Before I let you go, I do want to talk about all the female directors out there doing incredible work. This year alone you have films from Chloé Zhao, Natalie Erika James, Kitty Green, Eliza Hittman, Kelly Reichardt, Radha Blank, Heidi Ewing ― just an amazing roster. How does it feel to actually see women succeed in an industry that’s slowly becoming a more equitable place?

It’s such an amazing turn of events that was a long time coming. Personally, I’ve noticed that considering me to direct something has become more of a serious conversation and less of a formality. I remember those early-on meetings, where you just sort of felt that people had to check off a box or something, and now you’re really considered for your ideas and your thoughts and your vision. And so that’s been amazing.

It’s just been transformative. It’s changed my life. I’m seeing more scripts, I feel like I’m in the game and I think, most of all, I feel listened to. I just saw “Nomadland” and was like, “Just think if we didn’t have that voice?” I think about what Chloé did with “The Rider” and “Nomadland,” and how she made people look at the working class and the economy and human beings and van life. She just gave us a portal of entry into a world, and just imagine how many more stories there are like that now.

And told from a Chinese woman’s perspective.

Exactly.

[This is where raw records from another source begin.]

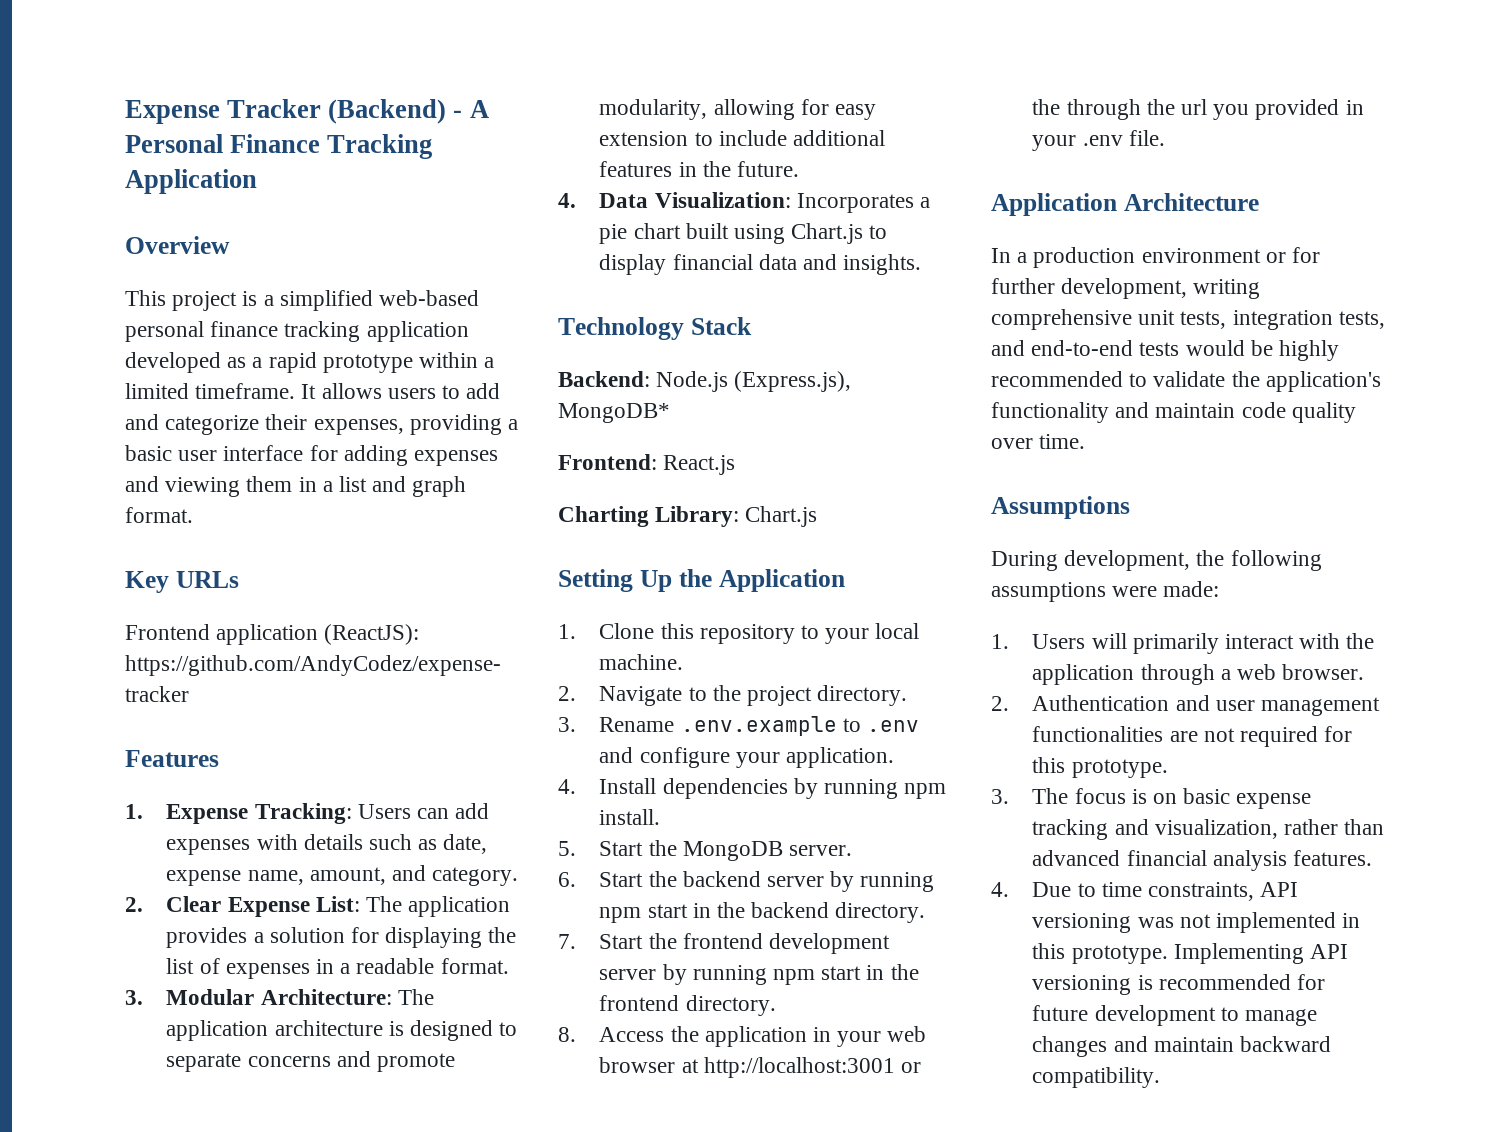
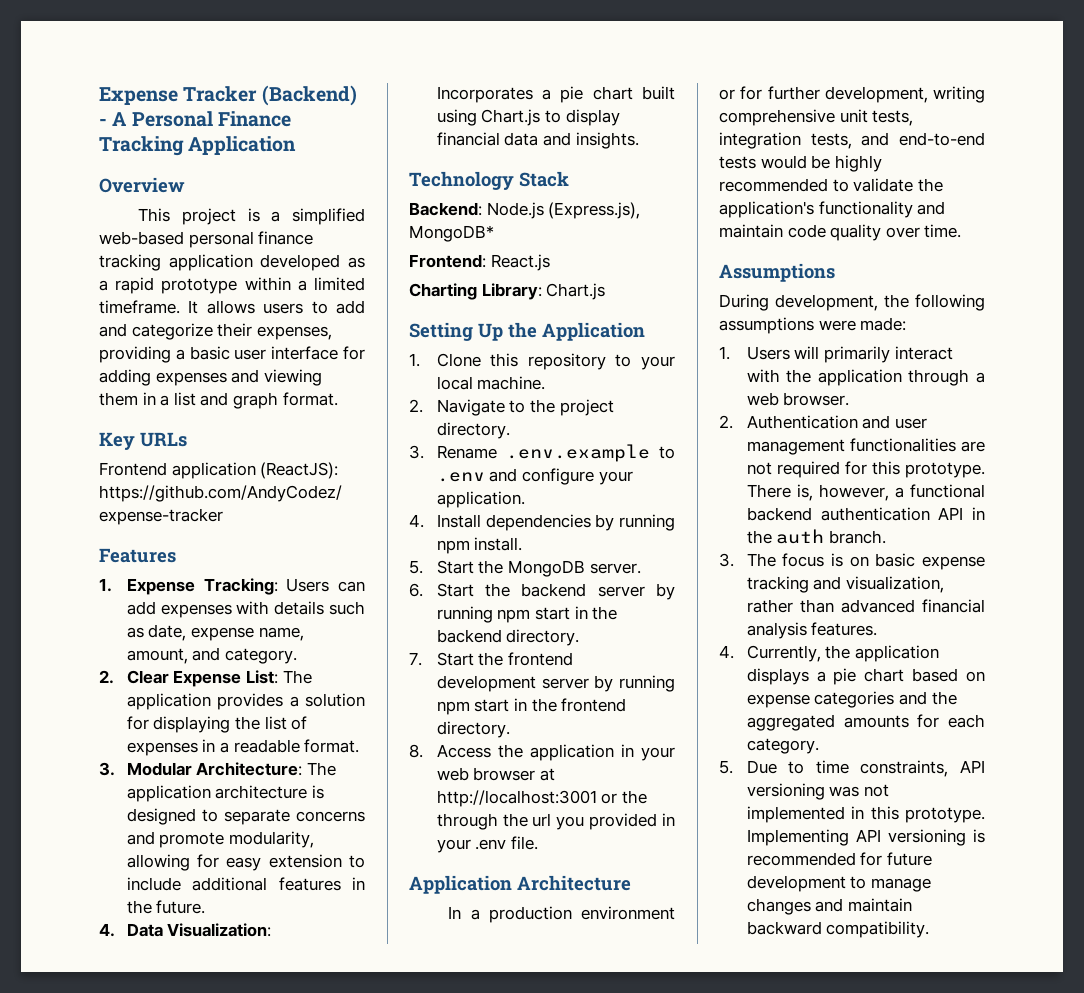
+ There is, however, a functional backend authentication API in the auth branch.
- 4. Due to time constraints, API versioning was not implemented in this prototype.
+ 4. Currently, the application displays a pie chart based on expense categories and the aggregated amounts for each category.
+ 5. Due to time constraints, API versioning was not implemented in this prototype.

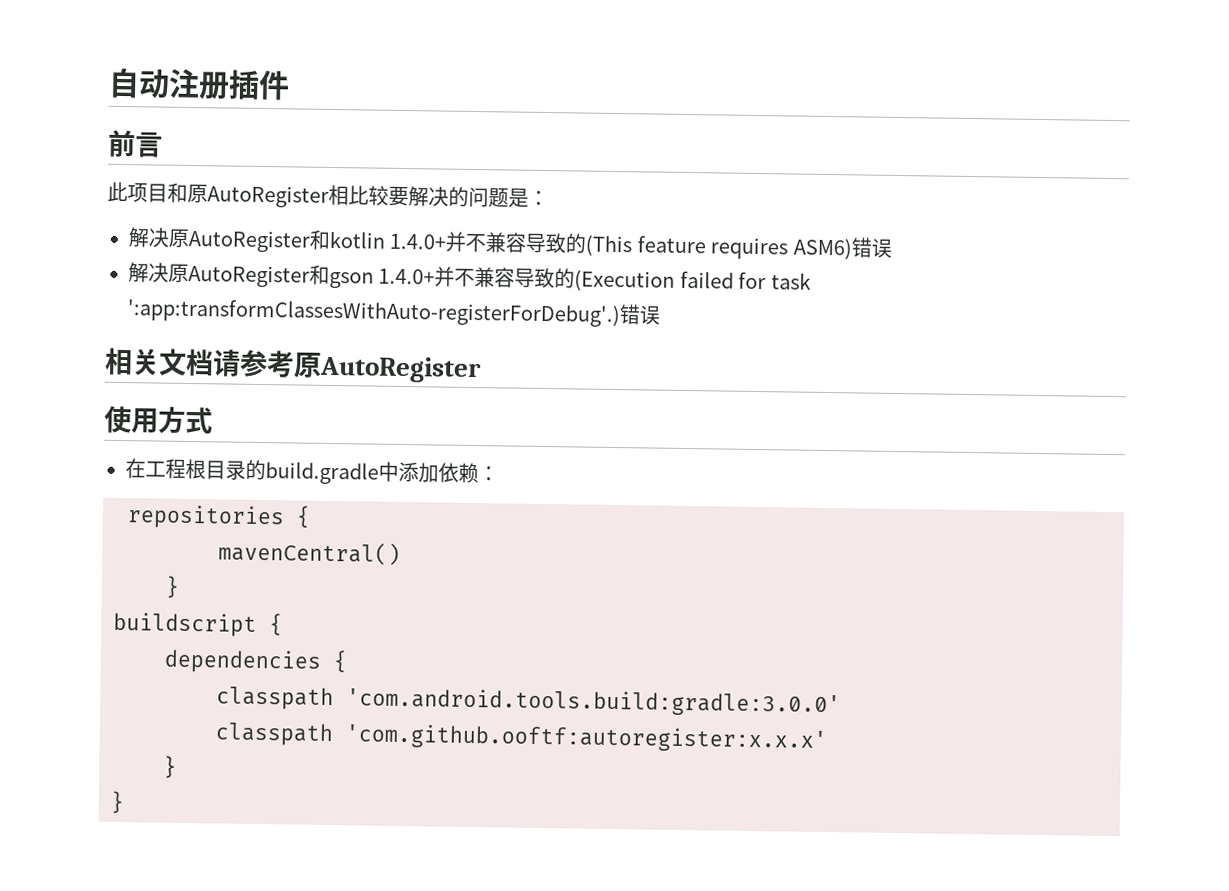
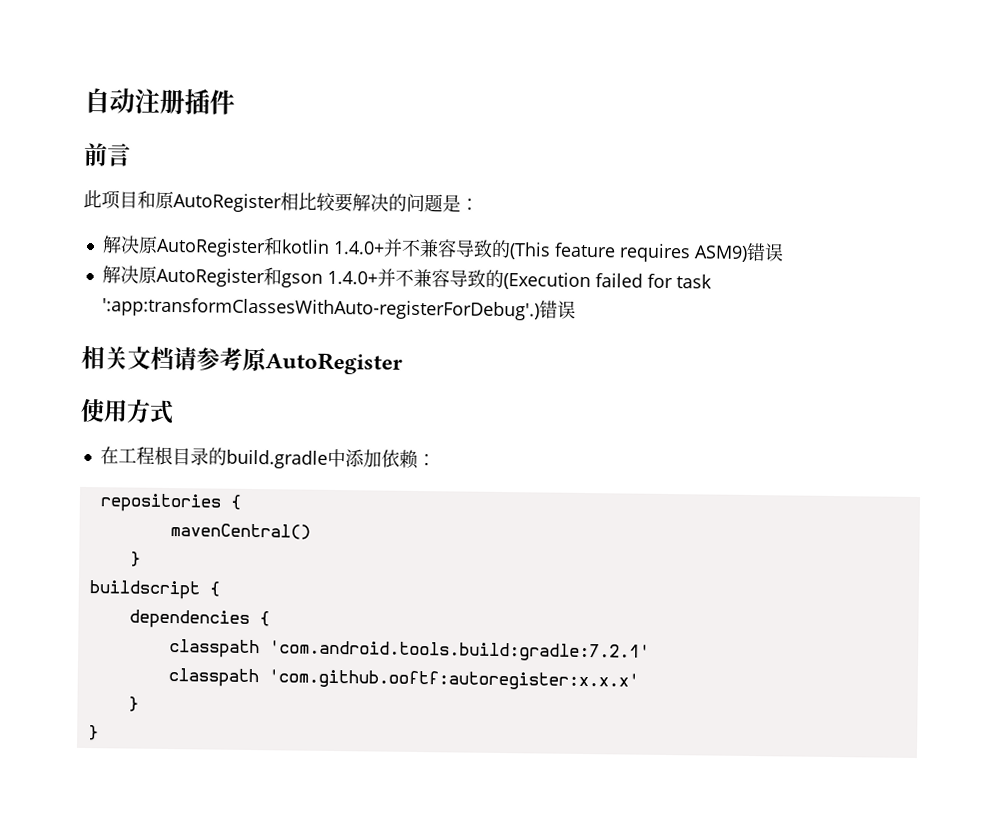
- 解决原AutoRegister和kotlin 1.4.0+并不兼容导致的(This feature requires ASM6)错误
+ 解决原AutoRegister和kotlin 1.4.0+并不兼容导致的(This feature requires ASM9)错误
- classpath 'com.android.tools.build:gradle:3.0.0'
+ classpath 'com.android.tools.build:gradle:7.2.1'

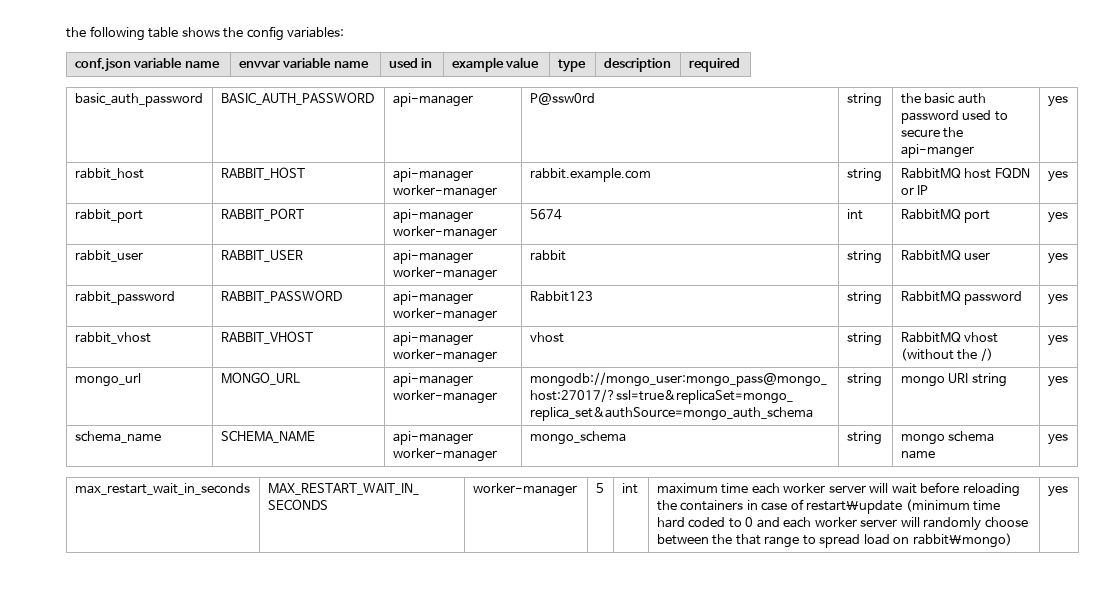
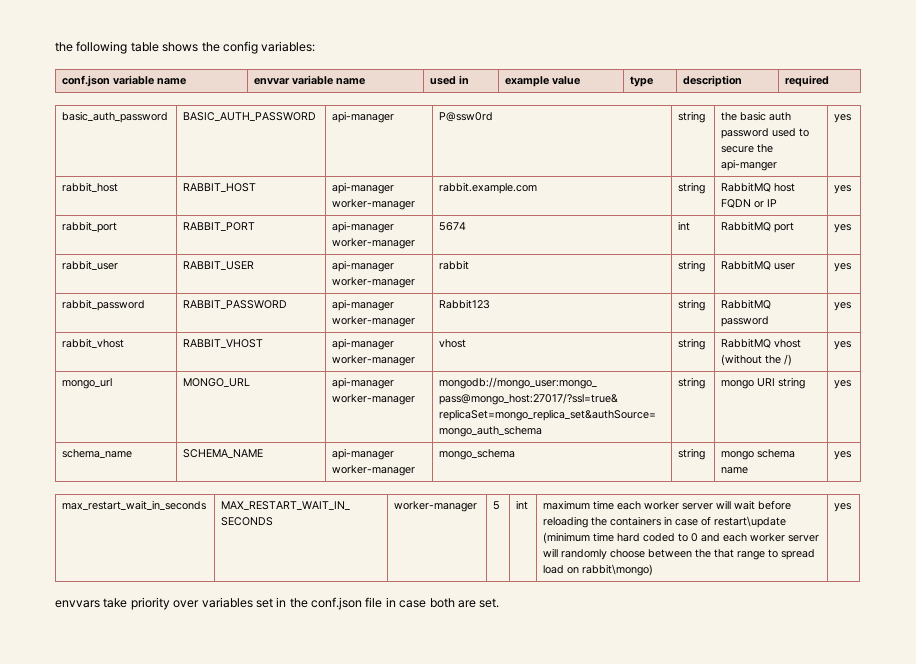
+ envvars take priority over variables set in the conf.json file in case both are set.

Suddenly, there are just more stories, more perspective to those stories, and more things out there that people can relate to or be transformed by. Funds can be transformed by that; men can be transformed by that. It’s such a clear benefit to the world, in my mind. And I think the same thing about LGBTQ and people of color, and all the voices that are coming out now, are just mind-expanding and opening portals into worlds that we have not heard about. That ultimately grows empathy and kind of elevates all of us.

What’s next for you?

Well, right now I’m in North Carolina working on a feature about the space station [“ISS”]. A narrative thriller. And then I’m working on two documentaries, and so I’m totally ready to get into trouble again. [laughs] Because that’s my sweet spot.

“Our Friend” is in theaters and on demand now. “Blackfish” is available to stream on Netflix.